What you are asked to do: Although the records contain pictures, only their text should be reproduced, exactly as written.

Dataset below:

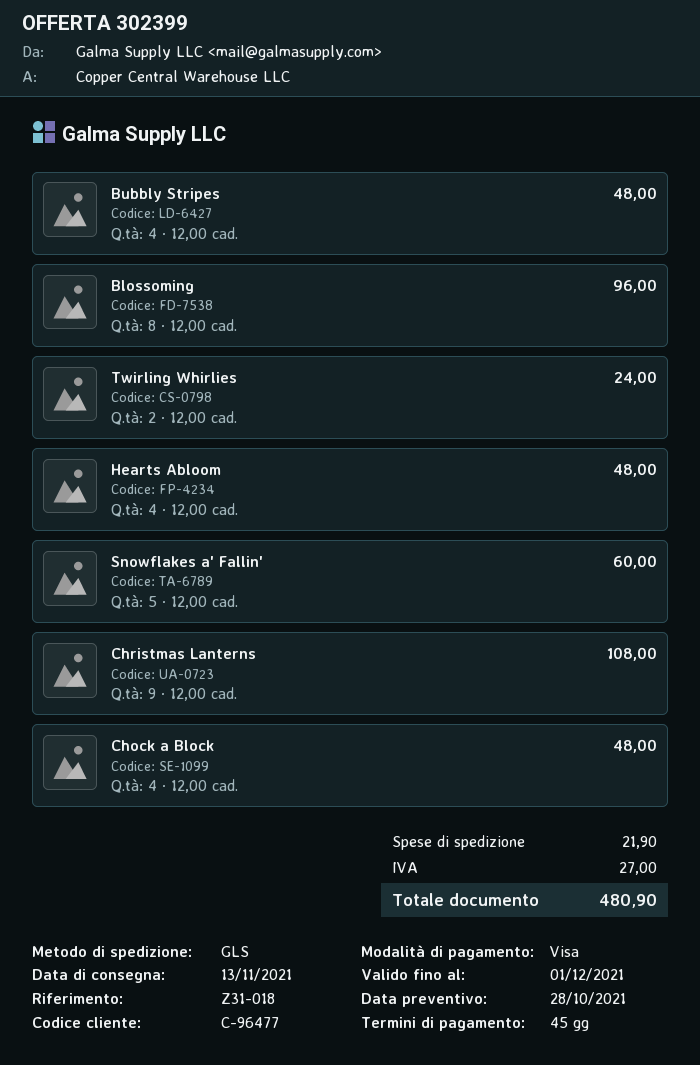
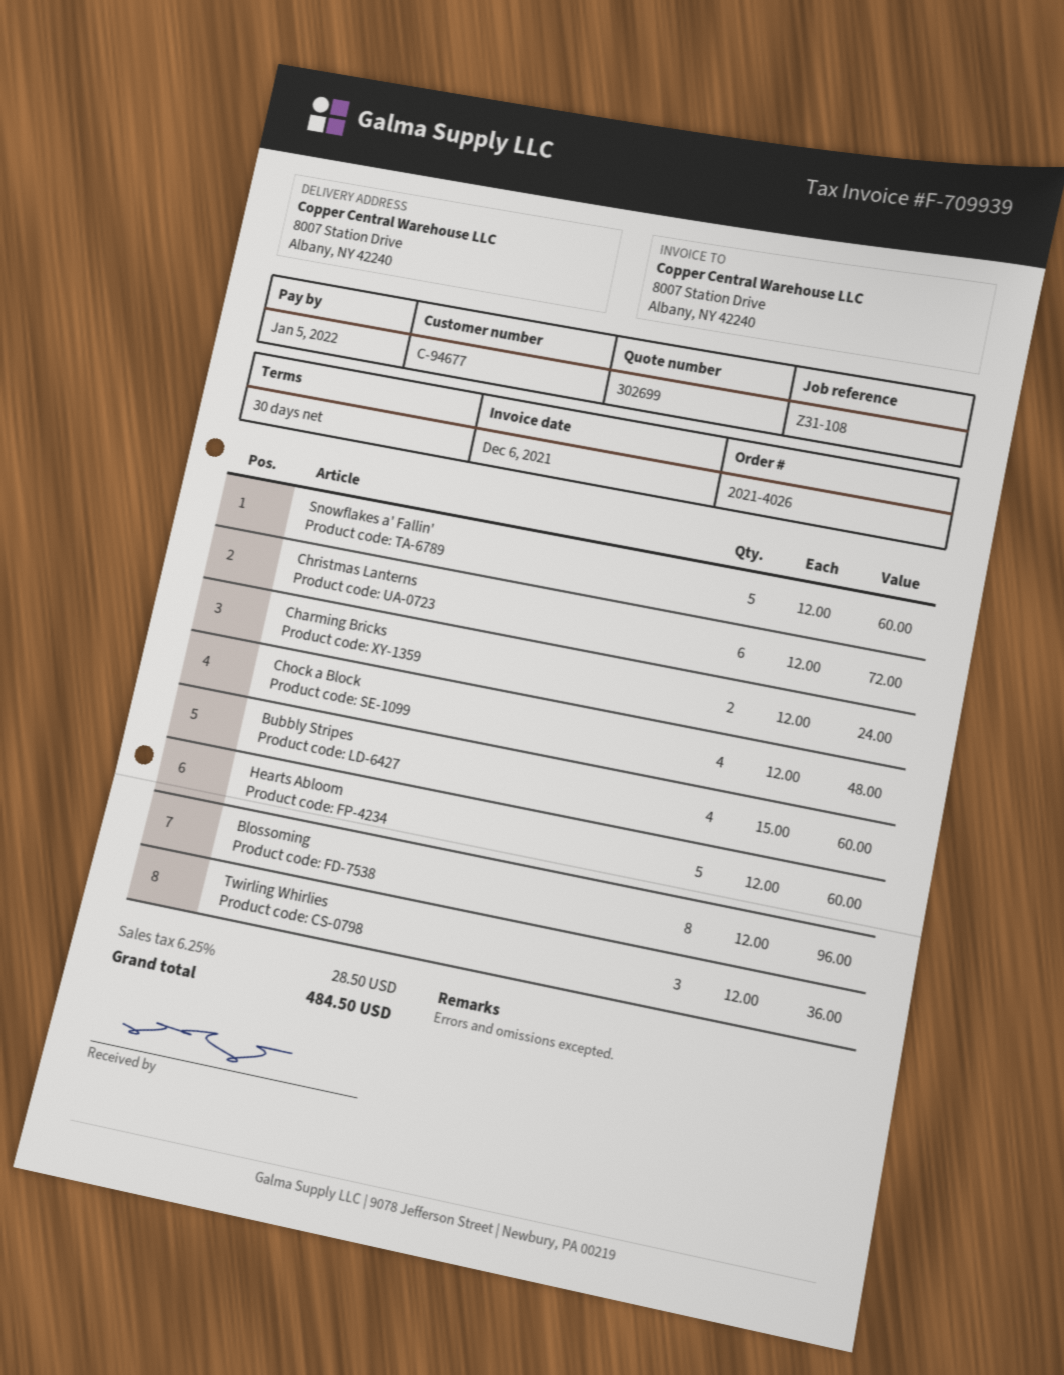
quote number: 302399 -> 302699
payment terms: 45 days -> 30 days
customer number: C-96477 -> C-94677
reference: Z31-018 -> Z31-108
Bubbly Stripes: 4 x 12.00 = 48.00 -> 4 x 15.00 = 60.00
Twirling Whirlies: 2 x 12.00 = 24.00 -> 3 x 12.00 = 36.00
Hearts Abloom: 4 x 12.00 = 48.00 -> 5 x 12.00 = 60.00
Christmas Lanterns: 9 x 12.00 = 108.00 -> 6 x 12.00 = 72.00
Charming Bricks: none -> 2 x 12.00 = 24.00
shipping: 21.90 -> none
tax: 27.00 -> 28.50
total: 480.90 -> 484.50

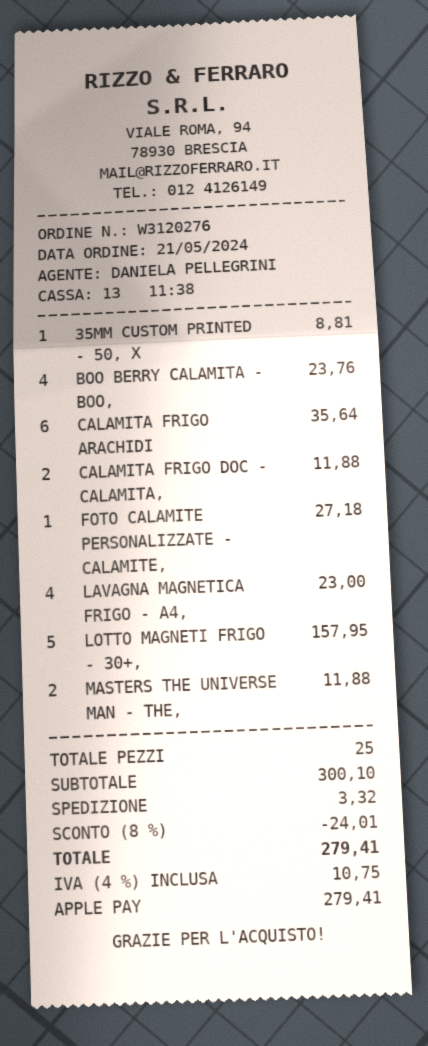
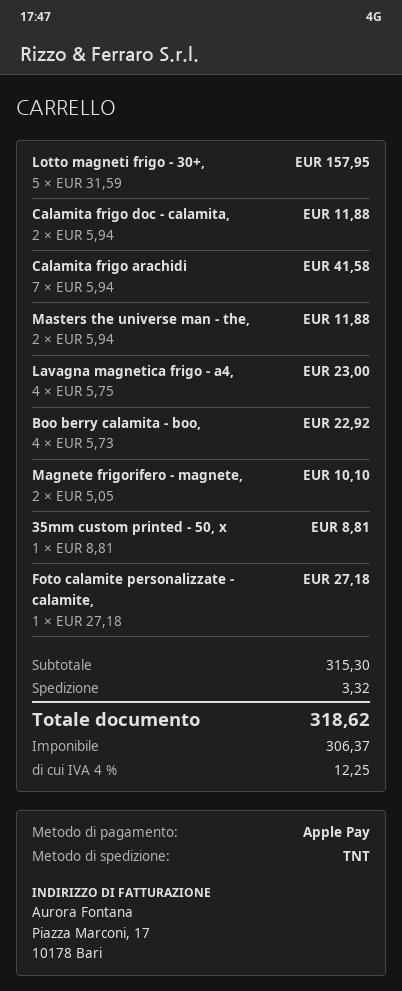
BOO BERRY CALAMITA - BOO,: 4 for 23.76 -> 4 for 22.92
CALAMITA FRIGO ARACHIDI: 6 for 35.64 -> 7 for 41.58
Magnete frigorifero - magnete,: none -> 2 for 10.10
subtotal: 300.10 -> 315.30
discount: 8% = 24.01 -> none
tax: 4% = 10.75 -> 4% = 12.25
total: 279.41 -> 318.62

End of Dataset.

Your response:
quote number: 302399 -> 302699
payment terms: 45 days -> 30 days
customer number: C-96477 -> C-94677
reference: Z31-018 -> Z31-108
Bubbly Stripes: 4 x 12.00 = 48.00 -> 4 x 15.00 = 60.00
Twirling Whirlies: 2 x 12.00 = 24.00 -> 3 x 12.00 = 36.00
Hearts Abloom: 4 x 12.00 = 48.00 -> 5 x 12.00 = 60.00
Christmas Lanterns: 9 x 12.00 = 108.00 -> 6 x 12.00 = 72.00
Charming Bricks: none -> 2 x 12.00 = 24.00
shipping: 21.90 -> none
tax: 27.00 -> 28.50
total: 480.90 -> 484.50

BOO BERRY CALAMITA - BOO,: 4 for 23.76 -> 4 for 22.92
CALAMITA FRIGO ARACHIDI: 6 for 35.64 -> 7 for 41.58
Magnete frigorifero - magnete,: none -> 2 for 10.10
subtotal: 300.10 -> 315.30
discount: 8% = 24.01 -> none
tax: 4% = 10.75 -> 4% = 12.25
total: 279.41 -> 318.62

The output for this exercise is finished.